____ Input

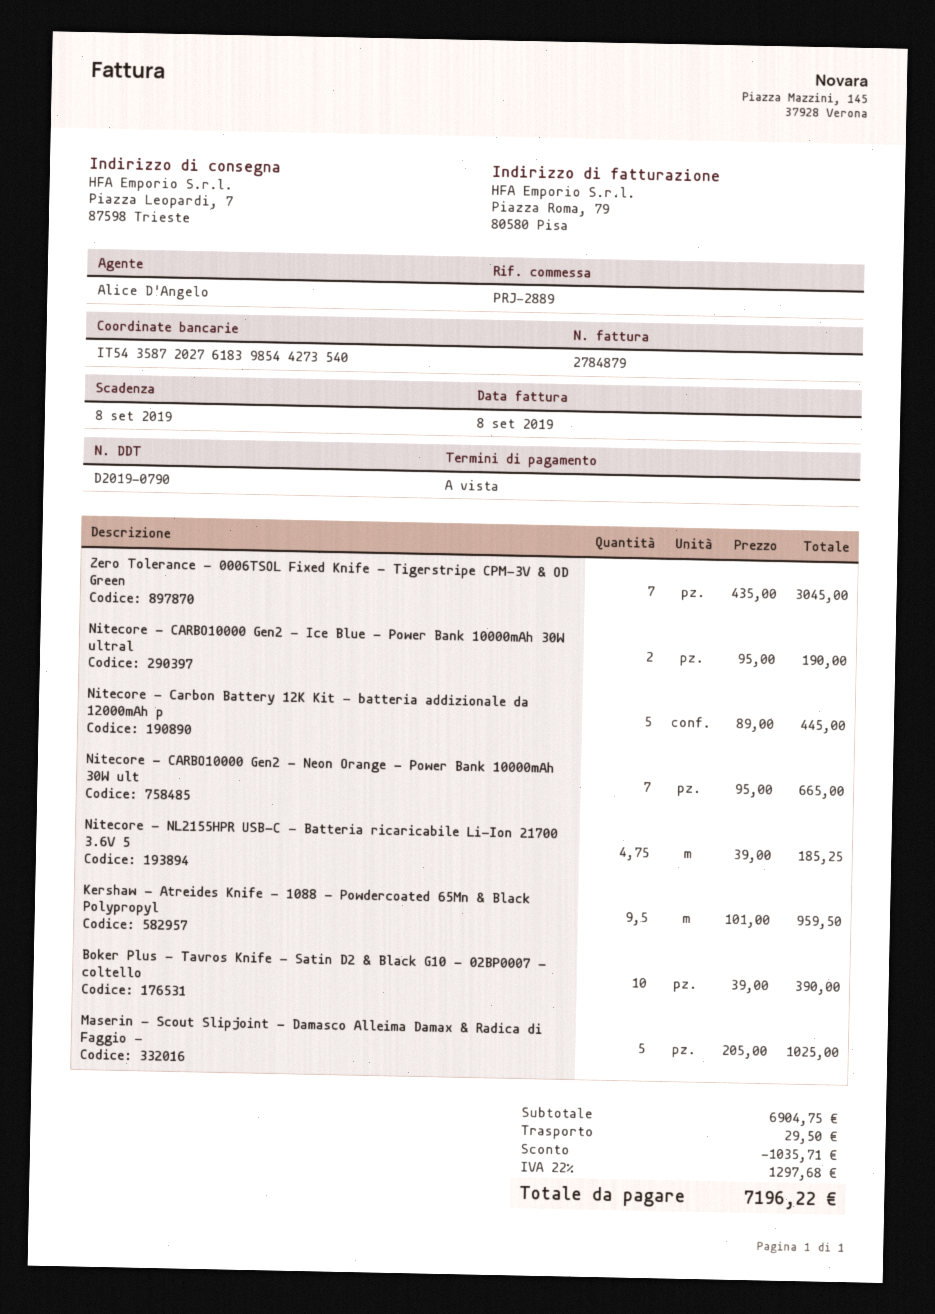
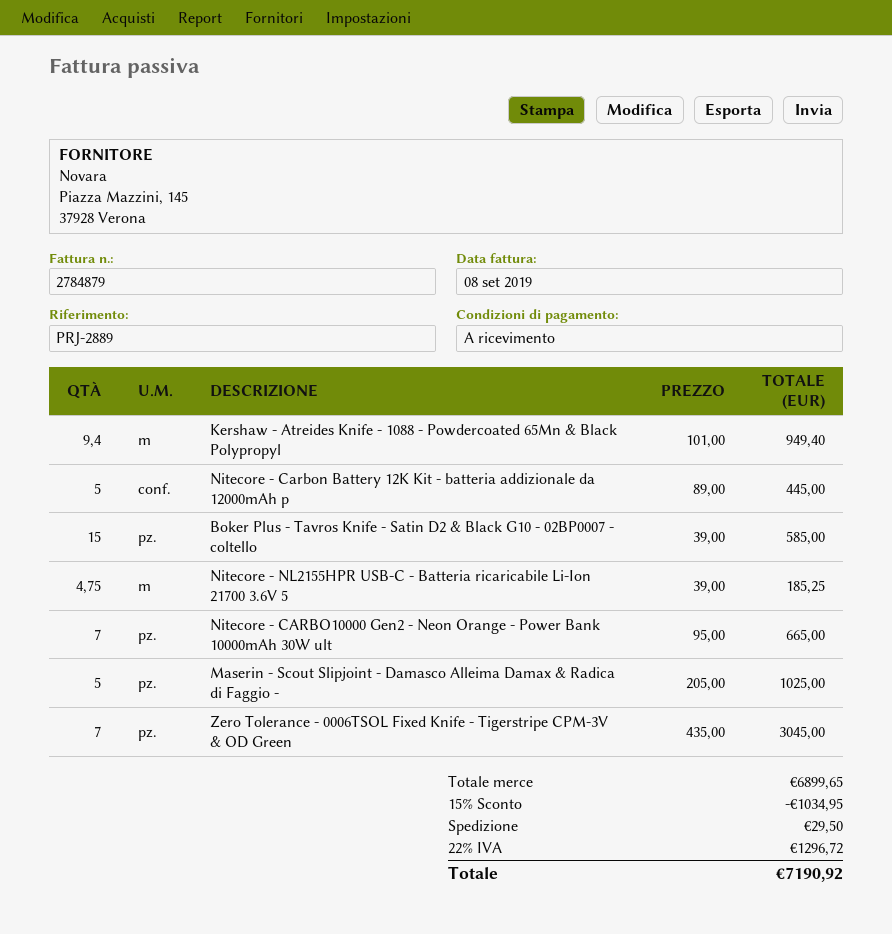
Nitecore - CARBO10000 Gen2 - Ice Blue - Power Bank 10000mAh 30W ultral: 2 x 95.00 = 190.00 -> none
Kershaw - Atreides Knife - 1088 - Powdercoated 65Mn & Black Polypropyl: 9.5 x 101.00 = 959.50 -> 9.4 x 101.00 = 949.40
Boker Plus - Tavros Knife - Satin D2 & Black G10 - 02BP0007 - coltello: 10 x 39.00 = 390.00 -> 15 x 39.00 = 585.00
subtotal: 6904.75 -> 6899.65
discount: 1035.71 -> 1034.95
tax: 22% = 1297.68 -> 22% = 1296.72
total: 7196.22 -> 7190.92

________

▶ **Exercise**: Beginning with the line that has "Boker Plus - Tavros", set down each line through the last one above, exactly, and nothing else.

▶ **Exercise response**:
Boker Plus - Tavros Knife - Satin D2 & Black G10 - 02BP0007 - coltello: 10 x 39.00 = 390.00 -> 15 x 39.00 = 585.00
subtotal: 6904.75 -> 6899.65
discount: 1035.71 -> 1034.95
tax: 22% = 1297.68 -> 22% = 1296.72
total: 7196.22 -> 7190.92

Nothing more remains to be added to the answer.